- Entries provided:
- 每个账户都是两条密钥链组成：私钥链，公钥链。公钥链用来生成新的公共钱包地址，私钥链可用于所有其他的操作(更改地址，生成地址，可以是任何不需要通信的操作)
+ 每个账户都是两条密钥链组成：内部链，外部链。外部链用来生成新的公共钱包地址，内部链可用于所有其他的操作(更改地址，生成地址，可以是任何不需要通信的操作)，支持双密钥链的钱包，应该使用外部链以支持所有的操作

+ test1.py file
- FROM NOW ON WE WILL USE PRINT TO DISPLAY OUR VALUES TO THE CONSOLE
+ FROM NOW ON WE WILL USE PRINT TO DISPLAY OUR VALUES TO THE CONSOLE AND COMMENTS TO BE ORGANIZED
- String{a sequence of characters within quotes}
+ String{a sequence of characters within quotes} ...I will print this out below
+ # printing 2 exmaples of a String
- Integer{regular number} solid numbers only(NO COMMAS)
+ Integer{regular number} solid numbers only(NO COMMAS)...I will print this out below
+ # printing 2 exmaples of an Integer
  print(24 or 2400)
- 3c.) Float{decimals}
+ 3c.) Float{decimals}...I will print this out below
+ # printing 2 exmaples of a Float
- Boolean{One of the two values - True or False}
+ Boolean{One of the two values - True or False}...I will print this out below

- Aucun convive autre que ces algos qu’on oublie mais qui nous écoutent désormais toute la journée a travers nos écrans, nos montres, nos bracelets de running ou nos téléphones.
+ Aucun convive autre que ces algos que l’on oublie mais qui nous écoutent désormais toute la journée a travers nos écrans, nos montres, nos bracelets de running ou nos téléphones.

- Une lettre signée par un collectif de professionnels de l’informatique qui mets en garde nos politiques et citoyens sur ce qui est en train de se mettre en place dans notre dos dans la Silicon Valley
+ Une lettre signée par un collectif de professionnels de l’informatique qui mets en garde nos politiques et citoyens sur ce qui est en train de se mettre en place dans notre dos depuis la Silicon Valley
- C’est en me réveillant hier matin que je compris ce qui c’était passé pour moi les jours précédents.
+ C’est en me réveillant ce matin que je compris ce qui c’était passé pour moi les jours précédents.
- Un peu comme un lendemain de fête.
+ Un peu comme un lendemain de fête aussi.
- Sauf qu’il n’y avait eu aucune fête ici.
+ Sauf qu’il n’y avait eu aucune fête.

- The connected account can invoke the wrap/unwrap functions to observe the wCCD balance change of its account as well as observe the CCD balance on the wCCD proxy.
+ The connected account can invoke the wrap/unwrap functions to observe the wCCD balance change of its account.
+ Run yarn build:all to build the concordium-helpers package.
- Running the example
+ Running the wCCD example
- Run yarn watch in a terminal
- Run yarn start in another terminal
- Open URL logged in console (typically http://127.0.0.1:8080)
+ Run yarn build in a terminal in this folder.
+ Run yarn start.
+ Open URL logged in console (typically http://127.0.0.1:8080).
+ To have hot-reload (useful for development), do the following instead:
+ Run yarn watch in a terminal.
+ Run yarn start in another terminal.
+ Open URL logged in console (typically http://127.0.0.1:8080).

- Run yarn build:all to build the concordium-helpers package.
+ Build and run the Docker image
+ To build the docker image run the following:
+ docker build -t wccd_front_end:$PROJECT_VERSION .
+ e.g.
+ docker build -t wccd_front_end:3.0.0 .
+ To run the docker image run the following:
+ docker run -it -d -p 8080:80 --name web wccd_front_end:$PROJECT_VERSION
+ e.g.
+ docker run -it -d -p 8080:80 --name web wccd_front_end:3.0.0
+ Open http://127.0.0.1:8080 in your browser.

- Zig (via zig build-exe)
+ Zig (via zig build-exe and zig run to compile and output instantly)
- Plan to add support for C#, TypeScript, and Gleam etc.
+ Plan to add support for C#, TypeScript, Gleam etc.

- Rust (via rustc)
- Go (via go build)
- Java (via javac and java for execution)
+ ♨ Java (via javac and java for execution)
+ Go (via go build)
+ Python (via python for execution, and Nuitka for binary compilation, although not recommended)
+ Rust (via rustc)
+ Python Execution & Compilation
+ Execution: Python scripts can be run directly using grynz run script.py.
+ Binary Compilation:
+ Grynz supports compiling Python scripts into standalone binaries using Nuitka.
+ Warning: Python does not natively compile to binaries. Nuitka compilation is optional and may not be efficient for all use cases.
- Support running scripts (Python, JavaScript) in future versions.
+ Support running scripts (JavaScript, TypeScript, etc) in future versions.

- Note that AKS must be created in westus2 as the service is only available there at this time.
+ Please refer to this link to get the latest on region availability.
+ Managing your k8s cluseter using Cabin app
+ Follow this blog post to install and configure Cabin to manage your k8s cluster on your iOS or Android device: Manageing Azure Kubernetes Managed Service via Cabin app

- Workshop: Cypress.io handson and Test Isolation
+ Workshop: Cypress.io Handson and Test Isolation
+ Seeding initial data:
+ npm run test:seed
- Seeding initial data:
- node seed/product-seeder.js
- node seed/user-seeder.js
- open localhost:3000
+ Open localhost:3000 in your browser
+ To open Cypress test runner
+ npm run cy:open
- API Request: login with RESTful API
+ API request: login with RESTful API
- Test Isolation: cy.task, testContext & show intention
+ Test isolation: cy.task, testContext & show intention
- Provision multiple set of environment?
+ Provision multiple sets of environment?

- What needs to be done: The whole listing above is to be output exactly.

- The completed task:
- 每个账户都是两条密钥链组成：私钥链，公钥链。公钥链用来生成新的公共钱包地址，私钥链可用于所有其他的操作(更改地址，生成地址，可以是任何不需要通信的操作)
+ 每个账户都是两条密钥链组成：内部链，外部链。外部链用来生成新的公共钱包地址，内部链可用于所有其他的操作(更改地址，生成地址，可以是任何不需要通信的操作)，支持双密钥链的钱包，应该使用外部链以支持所有的操作

+ test1.py file
- FROM NOW ON WE WILL USE PRINT TO DISPLAY OUR VALUES TO THE CONSOLE
+ FROM NOW ON WE WILL USE PRINT TO DISPLAY OUR VALUES TO THE CONSOLE AND COMMENTS TO BE ORGANIZED
- String{a sequence of characters within quotes}
+ String{a sequence of characters within quotes} ...I will print this out below
+ # printing 2 exmaples of a String
- Integer{regular number} solid numbers only(NO COMMAS)
+ Integer{regular number} solid numbers only(NO COMMAS)...I will print this out below
+ # printing 2 exmaples of an Integer
  print(24 or 2400)
- 3c.) Float{decimals}
+ 3c.) Float{decimals}...I will print this out below
+ # printing 2 exmaples of a Float
- Boolean{One of the two values - True or False}
+ Boolean{One of the two values - True or False}...I will print this out below

- Aucun convive autre que ces algos qu’on oublie mais qui nous écoutent désormais toute la journée a travers nos écrans, nos montres, nos bracelets de running ou nos téléphones.
+ Aucun convive autre que ces algos que l’on oublie mais qui nous écoutent désormais toute la journée a travers nos écrans, nos montres, nos bracelets de running ou nos téléphones.

- Une lettre signée par un collectif de professionnels de l’informatique qui mets en garde nos politiques et citoyens sur ce qui est en train de se mettre en place dans notre dos dans la Silicon Valley
+ Une lettre signée par un collectif de professionnels de l’informatique qui mets en garde nos politiques et citoyens sur ce qui est en train de se mettre en place dans notre dos depuis la Silicon Valley
- C’est en me réveillant hier matin que je compris ce qui c’était passé pour moi les jours précédents.
+ C’est en me réveillant ce matin que je compris ce qui c’était passé pour moi les jours précédents.
- Un peu comme un lendemain de fête.
+ Un peu comme un lendemain de fête aussi.
- Sauf qu’il n’y avait eu aucune fête ici.
+ Sauf qu’il n’y avait eu aucune fête.

- The connected account can invoke the wrap/unwrap functions to observe the wCCD balance change of its account as well as observe the CCD balance on the wCCD proxy.
+ The connected account can invoke the wrap/unwrap functions to observe the wCCD balance change of its account.
+ Run yarn build:all to build the concordium-helpers package.
- Running the example
+ Running the wCCD example
- Run yarn watch in a terminal
- Run yarn start in another terminal
- Open URL logged in console (typically http://127.0.0.1:8080)
+ Run yarn build in a terminal in this folder.
+ Run yarn start.
+ Open URL logged in console (typically http://127.0.0.1:8080).
+ To have hot-reload (useful for development), do the following instead:
+ Run yarn watch in a terminal.
+ Run yarn start in another terminal.
+ Open URL logged in console (typically http://127.0.0.1:8080).

- Run yarn build:all to build the concordium-helpers package.
+ Build and run the Docker image
+ To build the docker image run the following:
+ docker build -t wccd_front_end:$PROJECT_VERSION .
+ e.g.
+ docker build -t wccd_front_end:3.0.0 .
+ To run the docker image run the following:
+ docker run -it -d -p 8080:80 --name web wccd_front_end:$PROJECT_VERSION
+ e.g.
+ docker run -it -d -p 8080:80 --name web wccd_front_end:3.0.0
+ Open http://127.0.0.1:8080 in your browser.

- Zig (via zig build-exe)
+ Zig (via zig build-exe and zig run to compile and output instantly)
- Plan to add support for C#, TypeScript, and Gleam etc.
+ Plan to add support for C#, TypeScript, Gleam etc.

- Rust (via rustc)
- Go (via go build)
- Java (via javac and java for execution)
+ ♨ Java (via javac and java for execution)
+ Go (via go build)
+ Python (via python for execution, and Nuitka for binary compilation, although not recommended)
+ Rust (via rustc)
+ Python Execution & Compilation
+ Execution: Python scripts can be run directly using grynz run script.py.
+ Binary Compilation:
+ Grynz supports compiling Python scripts into standalone binaries using Nuitka.
+ Warning: Python does not natively compile to binaries. Nuitka compilation is optional and may not be efficient for all use cases.
- Support running scripts (Python, JavaScript) in future versions.
+ Support running scripts (JavaScript, TypeScript, etc) in future versions.

- Note that AKS must be created in westus2 as the service is only available there at this time.
+ Please refer to this link to get the latest on region availability.
+ Managing your k8s cluseter using Cabin app
+ Follow this blog post to install and configure Cabin to manage your k8s cluster on your iOS or Android device: Manageing Azure Kubernetes Managed Service via Cabin app

- Workshop: Cypress.io handson and Test Isolation
+ Workshop: Cypress.io Handson and Test Isolation
+ Seeding initial data:
+ npm run test:seed
- Seeding initial data:
- node seed/product-seeder.js
- node seed/user-seeder.js
- open localhost:3000
+ Open localhost:3000 in your browser
+ To open Cypress test runner
+ npm run cy:open
- API Request: login with RESTful API
+ API request: login with RESTful API
- Test Isolation: cy.task, testContext & show intention
+ Test isolation: cy.task, testContext & show intention
- Provision multiple set of environment?
+ Provision multiple sets of environment?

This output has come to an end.